Given data section start

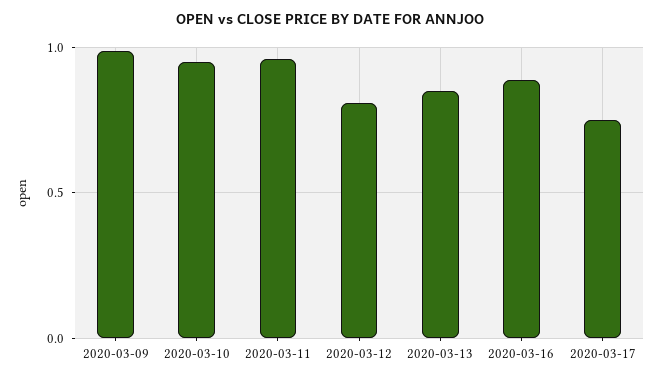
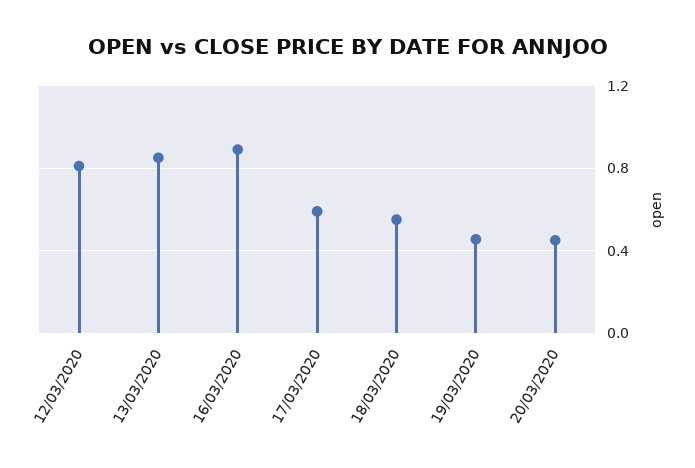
2020-03-09: 1 -> none
2020-03-10: 0.95 -> none
2020-03-11: 0.95 -> none
2020-03-17: 0.75 -> 0.6
18/03/2020: none -> 0.55
19/03/2020: none -> 0.45
20/03/2020: none -> 0.45

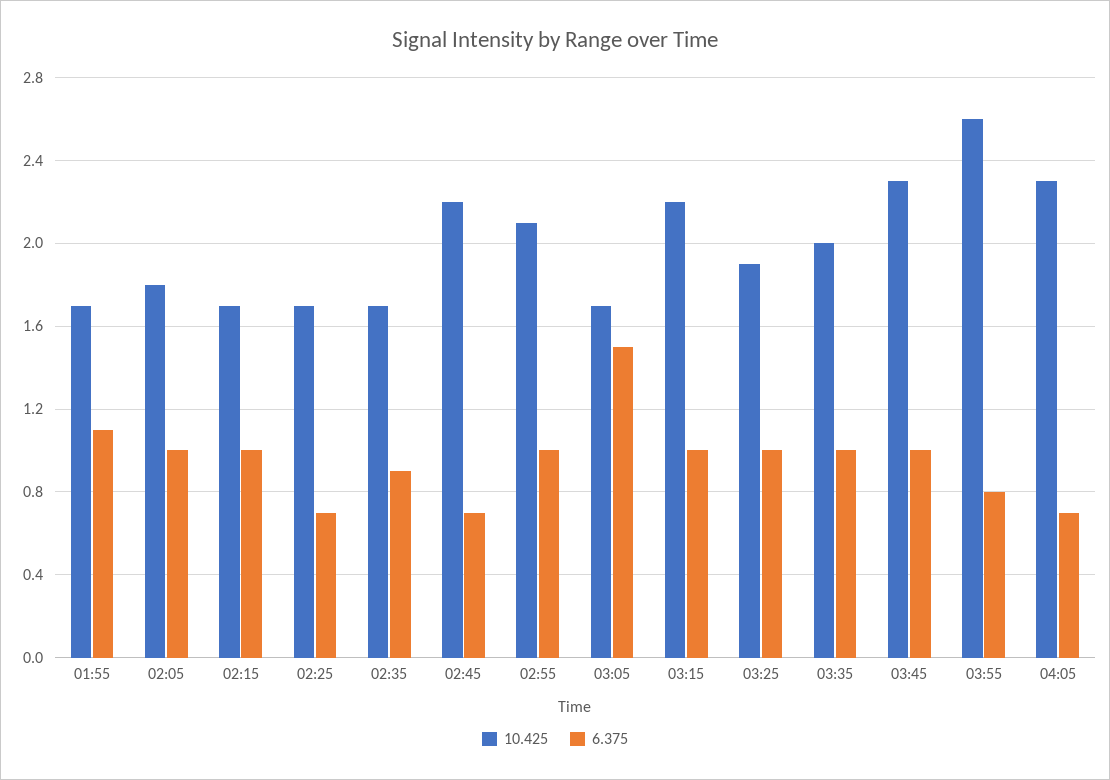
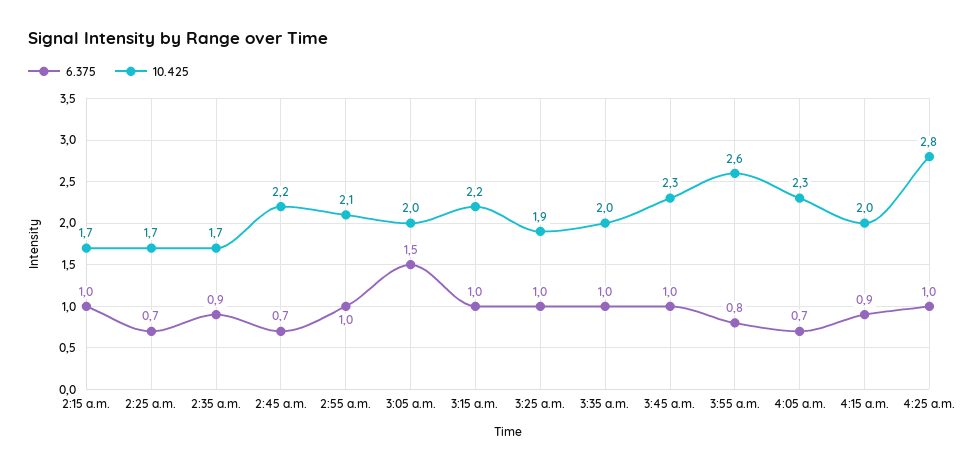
10.425, 01:55: 1.7 -> none
6.375, 01:55: 1.1 -> none
10.425, 02:05: 1.8 -> none
6.375, 02:05: 1 -> none
10.425, 03:05: 1.7 -> 2
6.375, 4:15 a.m.: none -> 0.9
10.425, 4:15 a.m.: none -> 2
6.375, 4:25 a.m.: none -> 1
10.425, 4:25 a.m.: none -> 2.8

Given data section end

Problem details -> Repeat every entry above word for word, and include no pictures.

Exercise response ->
2020-03-09: 1 -> none
2020-03-10: 0.95 -> none
2020-03-11: 0.95 -> none
2020-03-17: 0.75 -> 0.6
18/03/2020: none -> 0.55
19/03/2020: none -> 0.45
20/03/2020: none -> 0.45

10.425, 01:55: 1.7 -> none
6.375, 01:55: 1.1 -> none
10.425, 02:05: 1.8 -> none
6.375, 02:05: 1 -> none
10.425, 03:05: 1.7 -> 2
6.375, 4:15 a.m.: none -> 0.9
10.425, 4:15 a.m.: none -> 2
6.375, 4:25 a.m.: none -> 1
10.425, 4:25 a.m.: none -> 2.8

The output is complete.